• **YOUR INSTRUCTIONS**: Whenever "Size" occurs in a line of the material, list that line.

• **TASK INPUTS**:
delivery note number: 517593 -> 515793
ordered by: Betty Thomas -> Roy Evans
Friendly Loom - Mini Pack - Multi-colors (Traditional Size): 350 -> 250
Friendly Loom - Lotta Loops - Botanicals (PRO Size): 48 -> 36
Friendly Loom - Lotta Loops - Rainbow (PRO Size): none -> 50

* * *

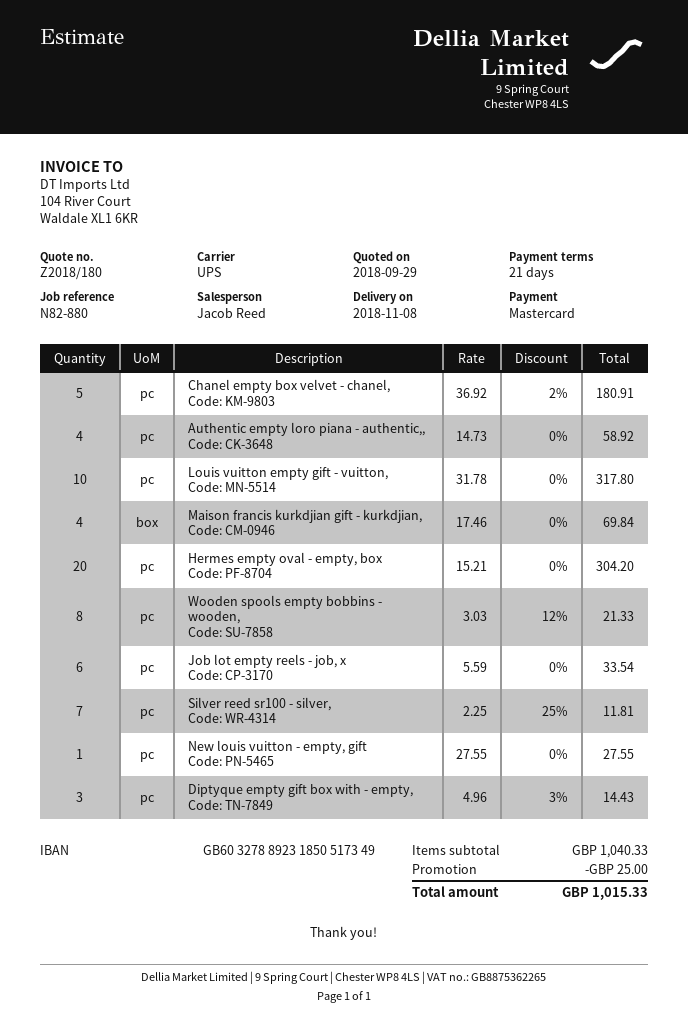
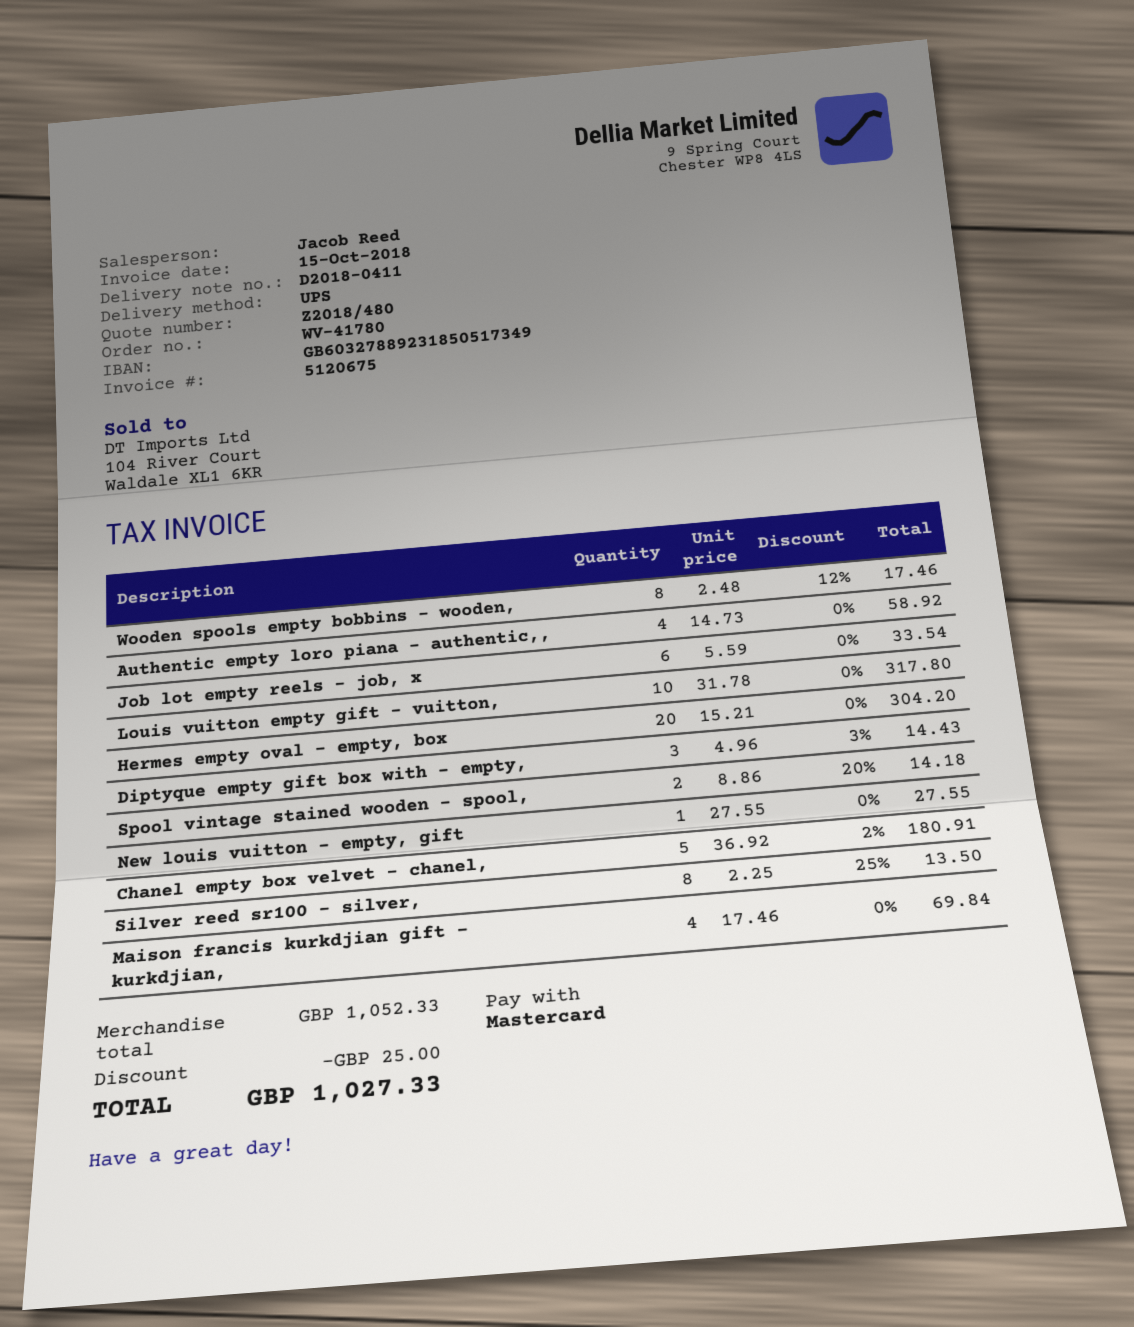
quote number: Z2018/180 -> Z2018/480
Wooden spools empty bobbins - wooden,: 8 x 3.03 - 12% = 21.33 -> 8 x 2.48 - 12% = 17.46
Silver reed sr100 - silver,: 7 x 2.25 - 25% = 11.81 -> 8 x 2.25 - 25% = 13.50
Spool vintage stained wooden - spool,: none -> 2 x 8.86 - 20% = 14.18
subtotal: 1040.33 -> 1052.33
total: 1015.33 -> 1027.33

* * *

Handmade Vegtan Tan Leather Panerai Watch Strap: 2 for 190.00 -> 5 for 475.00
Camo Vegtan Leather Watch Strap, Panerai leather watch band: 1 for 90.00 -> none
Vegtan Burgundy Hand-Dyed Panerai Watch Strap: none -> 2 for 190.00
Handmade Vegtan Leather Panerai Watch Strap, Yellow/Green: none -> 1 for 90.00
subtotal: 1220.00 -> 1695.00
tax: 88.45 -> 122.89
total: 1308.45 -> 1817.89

• **ANSWER SPACE**:
Friendly Loom - Mini Pack - Multi-colors (Traditional Size): 350 -> 250
Friendly Loom - Lotta Loops - Botanicals (PRO Size): 48 -> 36
Friendly Loom - Lotta Loops - Rainbow (PRO Size): none -> 50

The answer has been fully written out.